Logo used by the band since the release of their third album

The band's third album Bolero was recorded by Rundek, Prica and Zajec, with Gulić and Santro, although they had at the time already left the band, nevertheless taking part in the recording sessions. The bass guitar on the recording was played by Rundek, and on some tracks the band used rhythm machine. Other musicians who took part in the album recording were Jurij Novoselić (of the band Film, alt saxophone and keyboards), Rastko Milošev (of Parni Valjak, guitar), jazz musician Neven Frangeš (keyboards), with female members of the reggae band Naturalna Mistika (Natural Mystique) and actress Anja Šovagović recording backing vocals. The album also featured guest appearance by actor Rade Šerbedžija, who recited in the song "Take the Money and Run". The album was produced by Dragan Mačinović and Mitar Subotić. With all the songs written by Rundek, Bolero brought the second major hit in the band's career, the song "Ena", alongside successful "Šejn" ("Shane"), "Šal od svile" ("Silk Scarf"), "Ja želim" ("I Wish"), "TV Man", "Sejmeni" ("Seimeni") and "Take the Money and Run", the latter featuring elements of rap music. For the promotional tour, the band was rejoined by Gulić, Prica and Santro, with addition of bass guitarist Mario Barišin (formerly of Trobecove Krušne Peći), keyboardist Alen Bjelinski (formerly of Aerodrom) and trumpeter Igor Pavlica. In 1986, the band appeared on Zagreb Fest with the song "Samo na čas" ("Only for a Moment").

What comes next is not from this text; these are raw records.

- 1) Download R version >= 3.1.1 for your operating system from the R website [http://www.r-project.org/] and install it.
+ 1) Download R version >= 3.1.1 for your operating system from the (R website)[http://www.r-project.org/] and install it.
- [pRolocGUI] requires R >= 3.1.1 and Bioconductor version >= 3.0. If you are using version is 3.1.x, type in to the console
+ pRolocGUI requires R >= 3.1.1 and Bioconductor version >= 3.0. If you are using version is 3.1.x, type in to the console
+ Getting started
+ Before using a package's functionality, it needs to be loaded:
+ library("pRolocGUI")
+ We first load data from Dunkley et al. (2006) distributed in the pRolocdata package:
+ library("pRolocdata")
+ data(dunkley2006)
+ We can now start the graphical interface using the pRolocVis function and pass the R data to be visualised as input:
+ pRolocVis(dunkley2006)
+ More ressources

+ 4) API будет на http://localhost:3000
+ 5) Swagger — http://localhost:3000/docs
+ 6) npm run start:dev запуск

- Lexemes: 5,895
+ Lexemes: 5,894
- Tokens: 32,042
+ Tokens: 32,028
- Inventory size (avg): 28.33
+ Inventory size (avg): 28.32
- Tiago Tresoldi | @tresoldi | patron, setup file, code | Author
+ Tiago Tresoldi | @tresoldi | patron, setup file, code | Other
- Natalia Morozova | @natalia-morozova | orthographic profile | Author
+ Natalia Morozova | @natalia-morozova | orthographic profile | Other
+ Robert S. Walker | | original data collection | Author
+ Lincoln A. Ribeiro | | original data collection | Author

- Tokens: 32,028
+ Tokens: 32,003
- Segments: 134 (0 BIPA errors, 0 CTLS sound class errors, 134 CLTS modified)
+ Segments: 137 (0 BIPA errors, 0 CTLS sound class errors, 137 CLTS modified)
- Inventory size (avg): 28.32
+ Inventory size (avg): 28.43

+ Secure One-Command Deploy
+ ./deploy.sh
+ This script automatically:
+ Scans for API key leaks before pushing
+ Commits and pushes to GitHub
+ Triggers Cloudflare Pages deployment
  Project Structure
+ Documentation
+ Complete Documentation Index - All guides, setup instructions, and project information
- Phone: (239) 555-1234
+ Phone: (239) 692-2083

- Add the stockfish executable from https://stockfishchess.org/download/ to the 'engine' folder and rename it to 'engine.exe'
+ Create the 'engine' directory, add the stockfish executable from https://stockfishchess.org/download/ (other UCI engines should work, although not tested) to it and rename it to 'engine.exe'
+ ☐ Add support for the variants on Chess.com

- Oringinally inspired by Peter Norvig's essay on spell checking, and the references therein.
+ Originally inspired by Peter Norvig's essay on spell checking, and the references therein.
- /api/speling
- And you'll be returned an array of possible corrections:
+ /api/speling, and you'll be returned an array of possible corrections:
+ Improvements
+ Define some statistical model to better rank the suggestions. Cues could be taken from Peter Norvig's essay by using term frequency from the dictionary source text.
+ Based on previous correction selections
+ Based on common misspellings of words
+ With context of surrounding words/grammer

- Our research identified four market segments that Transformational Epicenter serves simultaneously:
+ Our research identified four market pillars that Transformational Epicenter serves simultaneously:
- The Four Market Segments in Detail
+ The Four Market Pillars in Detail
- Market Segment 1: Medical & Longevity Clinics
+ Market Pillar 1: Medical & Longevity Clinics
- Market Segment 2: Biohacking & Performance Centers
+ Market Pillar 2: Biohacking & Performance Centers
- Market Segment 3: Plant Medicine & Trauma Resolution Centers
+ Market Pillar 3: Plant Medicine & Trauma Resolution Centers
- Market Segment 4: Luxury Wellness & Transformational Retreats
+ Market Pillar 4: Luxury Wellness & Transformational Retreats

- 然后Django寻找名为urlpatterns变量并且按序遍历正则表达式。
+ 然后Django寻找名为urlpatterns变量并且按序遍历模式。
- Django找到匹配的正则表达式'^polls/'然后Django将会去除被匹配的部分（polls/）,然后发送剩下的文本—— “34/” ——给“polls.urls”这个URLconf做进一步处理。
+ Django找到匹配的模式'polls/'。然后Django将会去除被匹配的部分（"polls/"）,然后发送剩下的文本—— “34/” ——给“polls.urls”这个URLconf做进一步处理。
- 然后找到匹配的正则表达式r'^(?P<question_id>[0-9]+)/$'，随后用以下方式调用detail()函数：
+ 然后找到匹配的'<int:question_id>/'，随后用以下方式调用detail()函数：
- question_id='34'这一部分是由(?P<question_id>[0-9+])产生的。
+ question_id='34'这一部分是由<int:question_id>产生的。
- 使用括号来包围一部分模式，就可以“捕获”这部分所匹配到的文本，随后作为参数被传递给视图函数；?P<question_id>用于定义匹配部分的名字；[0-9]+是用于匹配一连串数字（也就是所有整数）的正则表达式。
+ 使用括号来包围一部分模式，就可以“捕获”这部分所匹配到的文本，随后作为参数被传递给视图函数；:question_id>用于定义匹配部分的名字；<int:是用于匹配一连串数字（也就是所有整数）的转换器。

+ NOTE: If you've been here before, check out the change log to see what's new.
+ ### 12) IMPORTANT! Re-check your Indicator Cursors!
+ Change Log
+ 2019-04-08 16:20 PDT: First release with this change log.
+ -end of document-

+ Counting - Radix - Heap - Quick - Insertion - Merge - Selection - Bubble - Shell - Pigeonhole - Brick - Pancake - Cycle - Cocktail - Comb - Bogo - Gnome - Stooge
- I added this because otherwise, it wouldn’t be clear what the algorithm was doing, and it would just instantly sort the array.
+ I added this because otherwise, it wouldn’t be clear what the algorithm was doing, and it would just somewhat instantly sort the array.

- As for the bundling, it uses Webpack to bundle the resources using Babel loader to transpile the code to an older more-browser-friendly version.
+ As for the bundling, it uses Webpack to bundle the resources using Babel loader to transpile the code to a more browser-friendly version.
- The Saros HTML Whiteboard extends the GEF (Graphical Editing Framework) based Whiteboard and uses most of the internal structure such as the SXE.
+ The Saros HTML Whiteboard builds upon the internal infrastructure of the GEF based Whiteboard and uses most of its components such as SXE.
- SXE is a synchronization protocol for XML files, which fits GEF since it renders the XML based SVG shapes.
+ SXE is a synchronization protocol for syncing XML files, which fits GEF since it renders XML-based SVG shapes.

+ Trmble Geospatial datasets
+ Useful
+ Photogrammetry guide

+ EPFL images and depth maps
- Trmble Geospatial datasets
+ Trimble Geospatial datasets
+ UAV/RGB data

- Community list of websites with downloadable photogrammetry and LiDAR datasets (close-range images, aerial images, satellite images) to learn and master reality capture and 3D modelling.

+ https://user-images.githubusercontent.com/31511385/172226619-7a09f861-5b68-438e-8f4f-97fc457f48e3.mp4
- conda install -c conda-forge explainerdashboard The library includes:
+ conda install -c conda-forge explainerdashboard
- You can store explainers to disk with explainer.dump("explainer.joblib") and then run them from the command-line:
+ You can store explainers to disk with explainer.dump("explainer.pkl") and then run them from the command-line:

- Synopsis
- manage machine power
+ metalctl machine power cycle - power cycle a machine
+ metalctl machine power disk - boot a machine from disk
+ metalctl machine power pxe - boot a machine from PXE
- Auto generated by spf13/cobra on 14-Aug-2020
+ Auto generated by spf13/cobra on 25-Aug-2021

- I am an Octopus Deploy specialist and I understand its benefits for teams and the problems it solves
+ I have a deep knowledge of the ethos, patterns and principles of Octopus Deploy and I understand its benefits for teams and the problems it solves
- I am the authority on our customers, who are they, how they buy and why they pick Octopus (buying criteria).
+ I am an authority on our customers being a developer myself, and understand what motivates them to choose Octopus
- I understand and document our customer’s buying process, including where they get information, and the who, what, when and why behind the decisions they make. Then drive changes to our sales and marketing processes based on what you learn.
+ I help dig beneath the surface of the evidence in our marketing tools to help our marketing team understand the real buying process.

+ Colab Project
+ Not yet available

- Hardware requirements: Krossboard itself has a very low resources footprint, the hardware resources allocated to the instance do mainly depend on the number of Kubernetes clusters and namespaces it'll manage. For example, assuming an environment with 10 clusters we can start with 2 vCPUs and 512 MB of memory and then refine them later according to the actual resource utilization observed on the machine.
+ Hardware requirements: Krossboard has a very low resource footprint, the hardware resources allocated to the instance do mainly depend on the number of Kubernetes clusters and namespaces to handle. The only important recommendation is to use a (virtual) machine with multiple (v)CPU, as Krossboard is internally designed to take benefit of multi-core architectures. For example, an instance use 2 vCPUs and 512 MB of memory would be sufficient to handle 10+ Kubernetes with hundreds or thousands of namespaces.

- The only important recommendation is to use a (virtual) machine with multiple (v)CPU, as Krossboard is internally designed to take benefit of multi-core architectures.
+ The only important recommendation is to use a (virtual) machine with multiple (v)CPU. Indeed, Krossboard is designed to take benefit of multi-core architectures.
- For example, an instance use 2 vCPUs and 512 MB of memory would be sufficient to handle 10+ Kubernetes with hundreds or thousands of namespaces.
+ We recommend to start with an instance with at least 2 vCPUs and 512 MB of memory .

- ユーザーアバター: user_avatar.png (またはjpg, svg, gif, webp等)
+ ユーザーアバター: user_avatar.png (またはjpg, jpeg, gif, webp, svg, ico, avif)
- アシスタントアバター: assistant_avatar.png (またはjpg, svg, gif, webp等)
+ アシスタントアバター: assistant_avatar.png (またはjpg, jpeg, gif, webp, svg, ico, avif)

The album Tajni grad (Secret City) was recorded with two new members, bass guitarist Marino Pelajić (formerly of Film) and keyboardist Julije Rejić. Sacher appeared on the album as a guest, playing bass guitar in five songs. All the songs on the album were once again written by Rundek. The album was well received by music critics and the public, with the songs "Ula ulala", "Bi mogo da mogu" ("I Could if I Could"), "Uzalud pitaš" ("You Are Asking in Vain"), "Samo na čas" and "Uhode" ("Stalkers") becoming the audience's favorites.

In 1990, while in the midst of the recording of their fifth album, with the working title Dovitljivi mali čudaci (Quick-Witted Little Weirdos), the band suddenly ended their activity.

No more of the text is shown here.